“We do not have exposure to the companies that the other banks have included in their watch list. All the known issues have been addressed and we’ve made incremental provisioning as well. Therefore, we are optimistic about FY17,” said Shyam Srinivasan, managing director and chief executive officer, Federal Bank.
The bank decided not to undertake any strategic debt restructuring or refinancing under the ‘5/25 scheme’. Going ahead, the likely slippages from such accounts are also ruled out, the management added. To clean up the balance sheet, if an account has been marked as a non-performing asset (NPA), then the other related accounts that might suffer because of the main account would also be treated as NPA, said Srinivasan.
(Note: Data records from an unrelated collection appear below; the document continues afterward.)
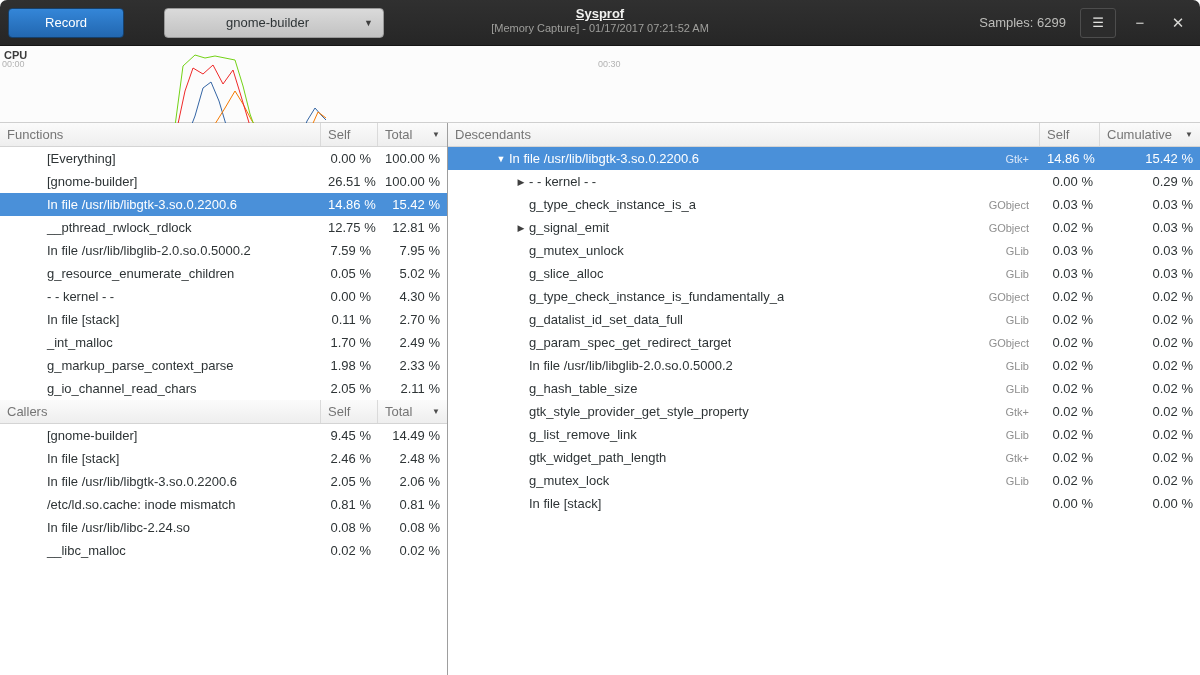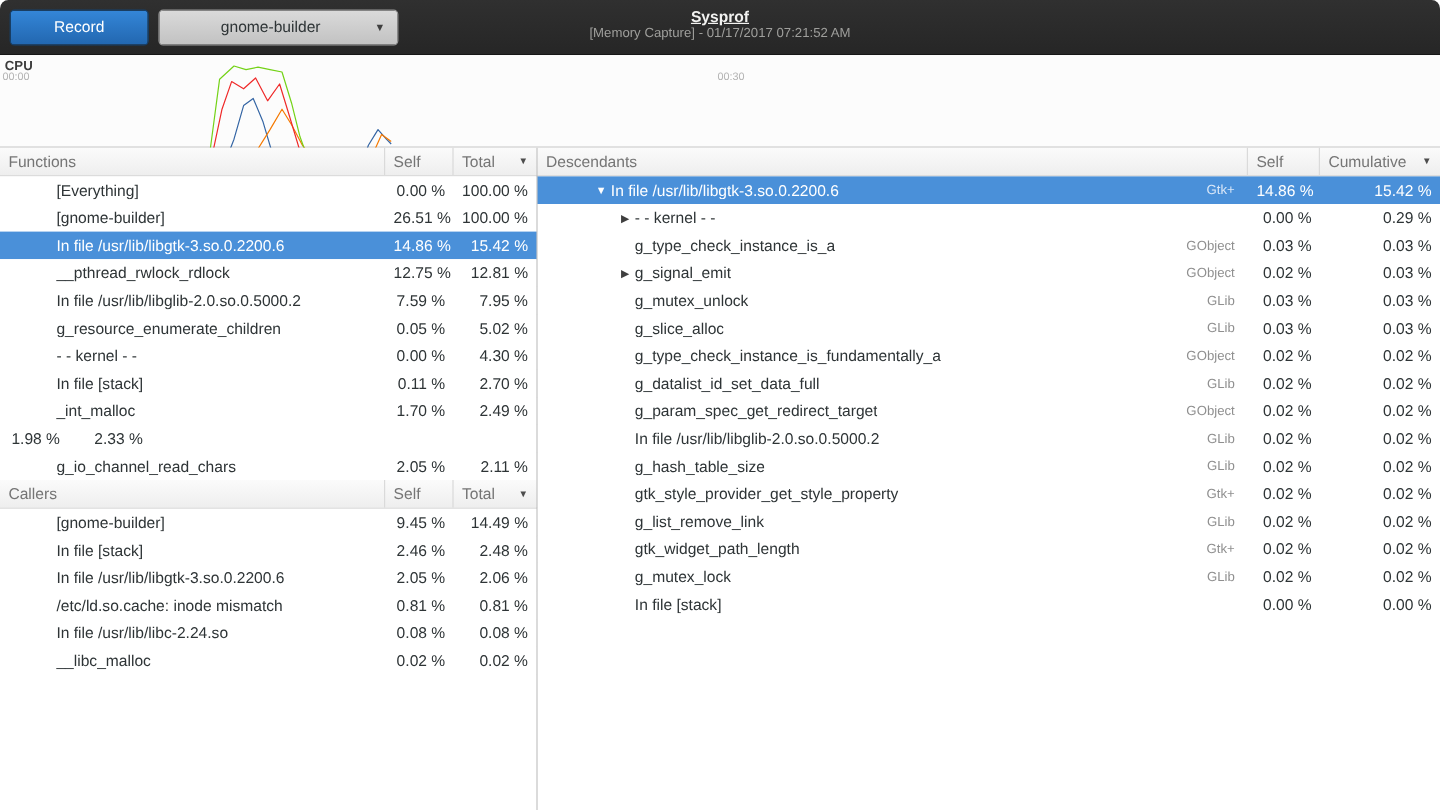"gnome-builder" .combo { margin-left: none -> 32px; width: 200px -> 220px }
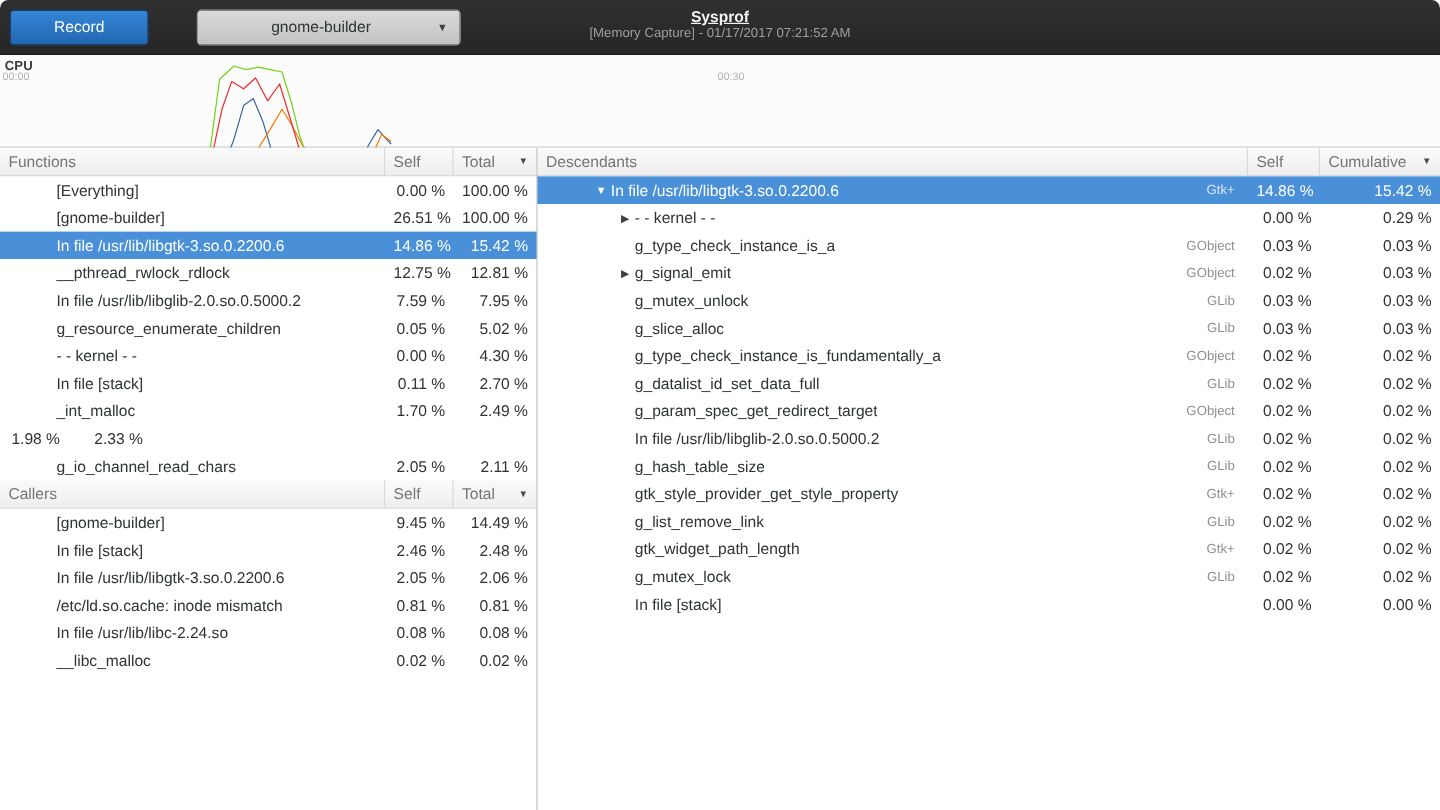"Samples: 6299" div.header-right { html: none -> <div> <span>Samples: 6299</span> <div> <span>☰</span> </div> <div> <span>−</span> </div> <div> <span>✕</span> </div> </div> }
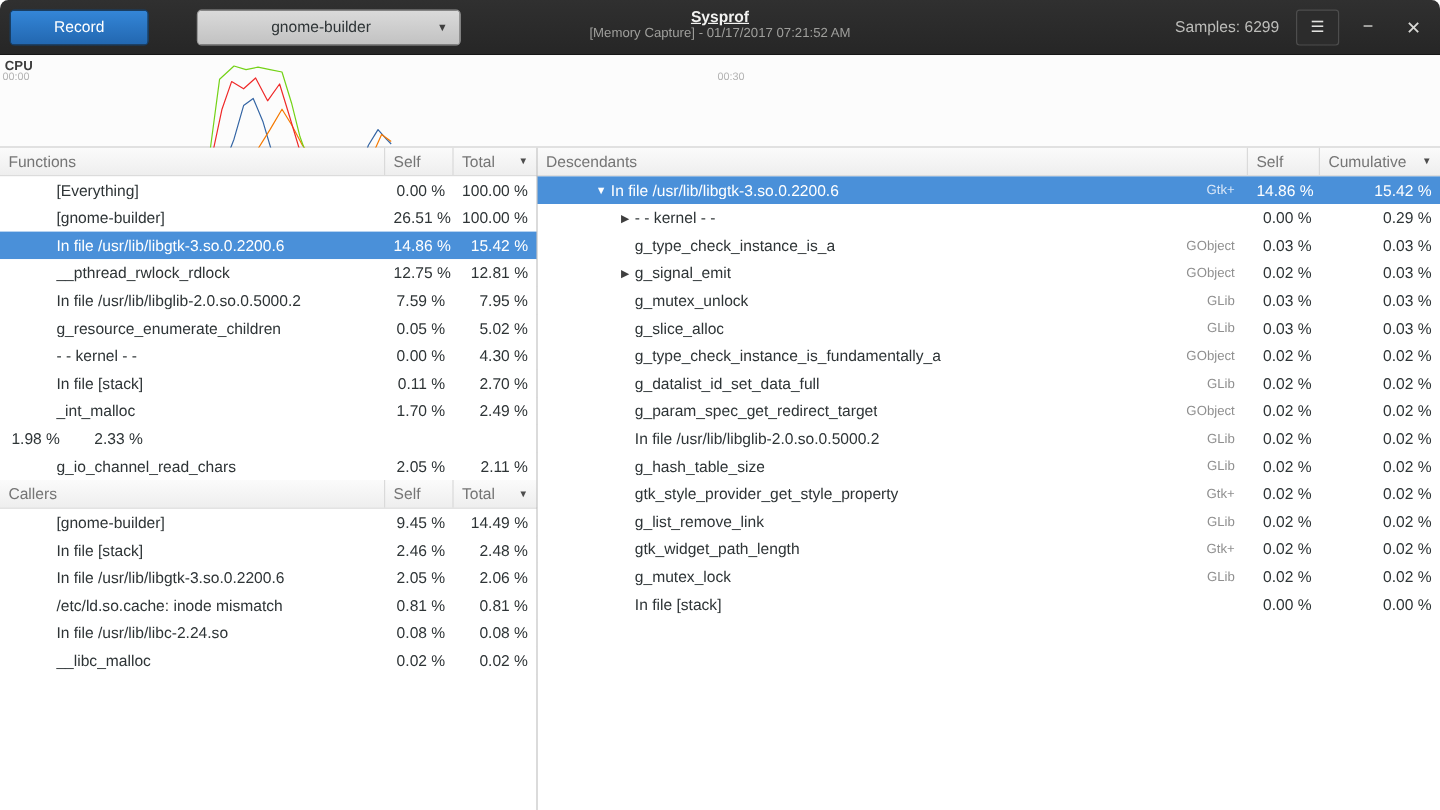"g_markup_parse_context_parse" div.cell { html: none -> <div>g_markup_parse_context_parse</div> }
The bank’s gross NPA as a percentage to gross advances improved to 2.84 per cent at the end of the March 2016 quarter, compared to 3.15 per cent in the year-ago period.
Apart from pressure on asset quality, the bank also saw its gold loan book shrink to Rs 5,000 crore from the Rs 7,000-crore mark in September 2014. Due to volatility in gold prices, several banks and non-banking financial companies (NBFCs) have seen a sluggish growth in this segment.
The bank plans to improve its market share both in the retail and the corporate segment, going ahead. On Saturday, the lender reported a 96 per cent decline in net profit to Rs 10.26 crore for the March 2016 quarter owing to higher provisioning. The provisions had increased to Rs 388.6 crore from Rs 39.8 crore a year ago.
In a presentation to investors, the bank explained the increase in provision was on account of earlier NPA and failed restructured accounts, among other reasons.